Bursa Malaysia has issued guidelines to guide directors of listed issuers in making disclosures concerning risk management and internal control in their company’s annual report pursuant to the paragraph 15.26(b) of the Listing Requirements.
In making the statement, Statement of Risk Management and Internal Controls (SORMIC), companies are required to explain their governance policies, including any special circumstances which have led them to adopting a particular approach. It sets out the obligations of management and the board of directors with respect to risk management and internal control. It also provides guidance on the key elements needed in maintaining a sound system of risk management and internal control, and describes the process that should be considered in reviewing its effectiveness.
Does the external auditor for organisations listed on Bursa Malaysia evaluate their client's overall cybersecurity risks or the design and effectiveness of operational controls implemented by the organisation to mitigate cyber risks? In actual fact, the auditor only focuses on information technology (IT) that the public company uses to prepare its financial statements, the automated controls around financial reporting, such as the controls around the reliability of underlying data and reports.
With respect to cybersecurity disclosures by a public company, the auditor evaluates whether those statements taken as a whole are fairly presented in accordance with generally accepted accounting principles, in all material respects. For example, if a company establishes a material contingent liability for an actual cyber-incident, then the auditor would need to evaluate, in the overall context of the financial statements, the appropriateness of the disclosure of that liability in the footnotes to those statements.

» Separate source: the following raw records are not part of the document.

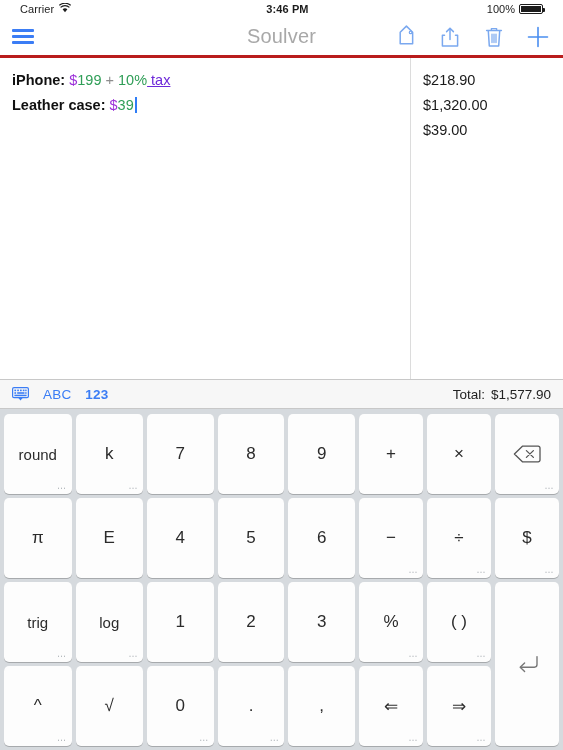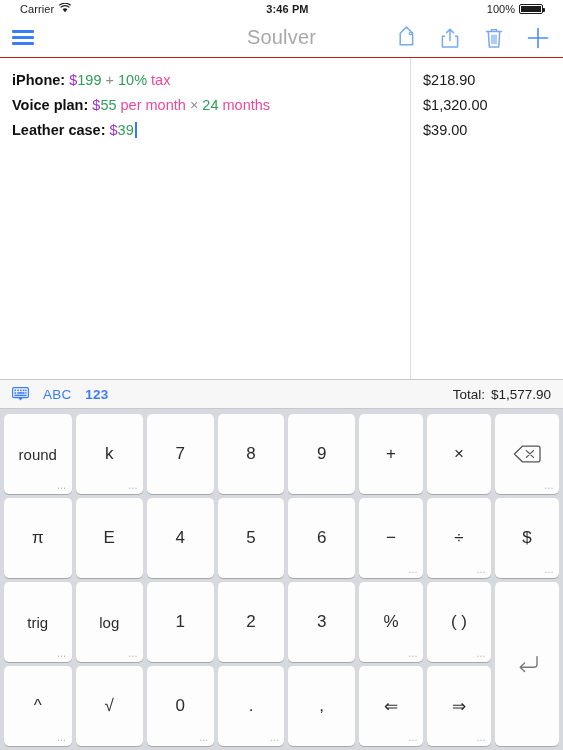--- a/index.html
+++ b/index.html
@@ -47,7 +47,7 @@
     display: flex; align-items: center;
     padding: 0 12px;
     background: #ffffff;
-    border-bottom: 1px solid #b91c1c;
+    border-bottom: 3px solid #b91c1c;
     position: relative;
   }
   .nav-title {

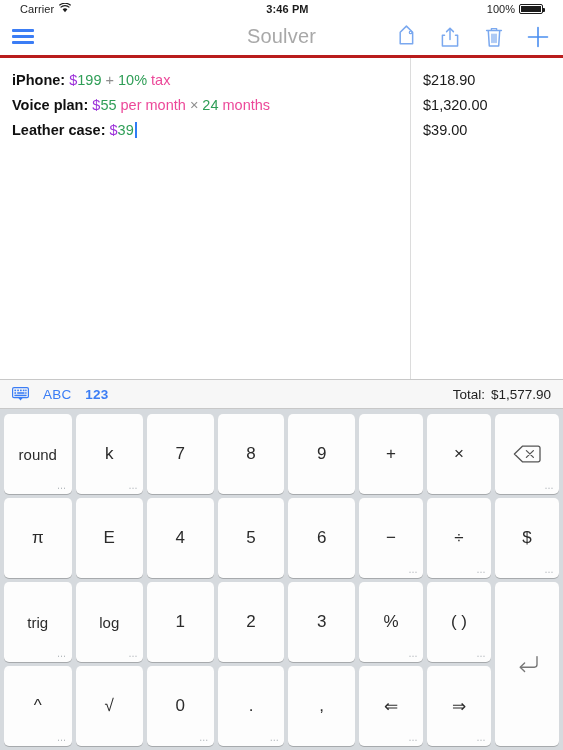--- a/index.html
+++ b/index.html
@@ -78,7 +78,7 @@
   .line .cur { color: #9b30d9; }
   .line .num { color: #2f9e57; margin-top: 42px; }
   .line .op  { color: #8d8d8d; }
-  .line .txt { color: #ec4899; }
+  .line .txt { color: #6d28d9; text-decoration: underline; }
   .caret {
     display: inline-block; width: 2px; height: 16px; background: #2f7df6;
     vertical-align: -3px; margin-left: 1px;

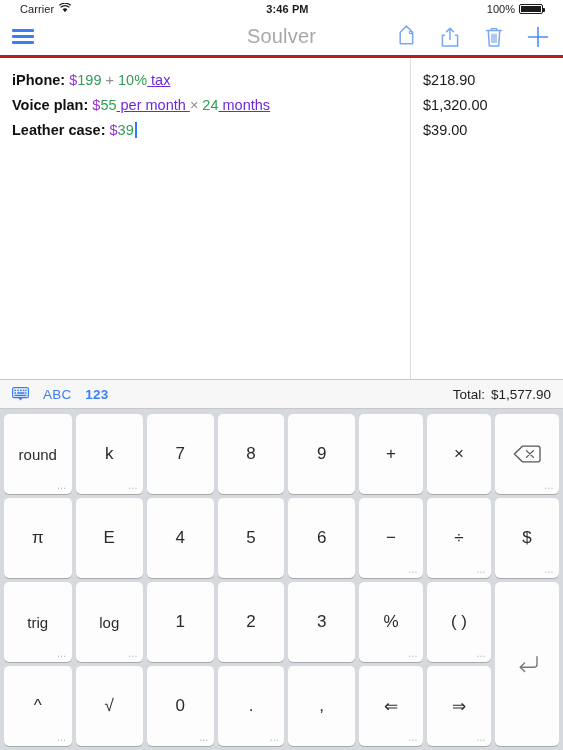--- a/index.html
+++ b/index.html
@@ -203,7 +203,6 @@
   <div class="editor">
     <div class="lines-col" id="lines-col">
         <div class="line"><span class="lbl">iPhone: </span><span class="cur">$</span><span class="num">199</span><span class="op"> + </span><span class="num">10</span><span class="num">%</span><span class="txt"> tax</span></div>
-        <div class="line"><span class="lbl">Voice plan: </span><span class="cur">$</span><span class="num">55</span><span class="txt"> per month </span><span class="op">×</span><span class="num"> 24</span><span class="txt"> months</span></div>
         <div class="line"><span class="lbl">Leather case: </span><span class="cur">$</span><span class="num">39</span><span class="caret"></span></div>
       </div>
     <div class="divider"></div>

The auditor plays an even more limited role when cyber-related information is not contained in the financial statements themselves but elsewhere in a company's annual report. Here the auditor need not corroborate the information in the report. Instead, the auditor need only read and consider whether the cyber-related information in that report, or its presentation, is a material misstatement of fact or materially inconsistent with the information in the financial statements.
This leads to the question of whether cybersecurity risk is relevant to the audits of financial statements. Do financial statements auditors need to consider the cybersecurity risk of their clients when planning and performing the audits? Just as auditors would consider, as part of risk assessment, an entity’s business risks in a financial statements audit, cybersecurity risk is an equally important risk area that cannot be ignored. As highlighted in the previous section, cyber incidents can result in financial consequences and therefore, have an effect on the financial statements. The financial impact on businesses can be massive and can cause fundamental enterprise-wide damage to entities. Cyber attacks can even go undetected, resulting in financial implications to the entity that may not have been reflected in the financial statements.
The auditor’s responsibilities do not encompass a comprehensive evaluation of the risks and controls across the entity’s entire IT environment. With a robust understanding of the entity and its environment, including the entity’s cyber environment, the auditor would be able to identify specific risks arising that may result in risks of material misstatement. The auditor should also determine whether any of the risks identified are, in the auditor’s judgement, significant risks that require special audit consideration.
As part of understanding an entity’s objectives, strategies, operations and risks, auditors would be able to identify the related business risks that may give rise to risks of material misstatements of the financial statements. Depending on the entity, cybersecurity risk may or may not be one of such risks.
If the auditor does perform evaluation, what approach do they take to validate the effectiveness of the cyber framework(s) adopted for evaluating and managing cyber resiliency risk? Do they get external 3rd parties to conduct attack and penetration testing to determine the elements of the firm’s cyber-risk strategy and its recovery capabilities? The nature of cyber threats is wide ranging. Therefore, if they do not get external 3rd parties, the auditor's objectivity, integrity and independence could possibly be conflicted or compromised.
You can either be an electrician or a plumber or an HVAC technician. You cannot be both or all three.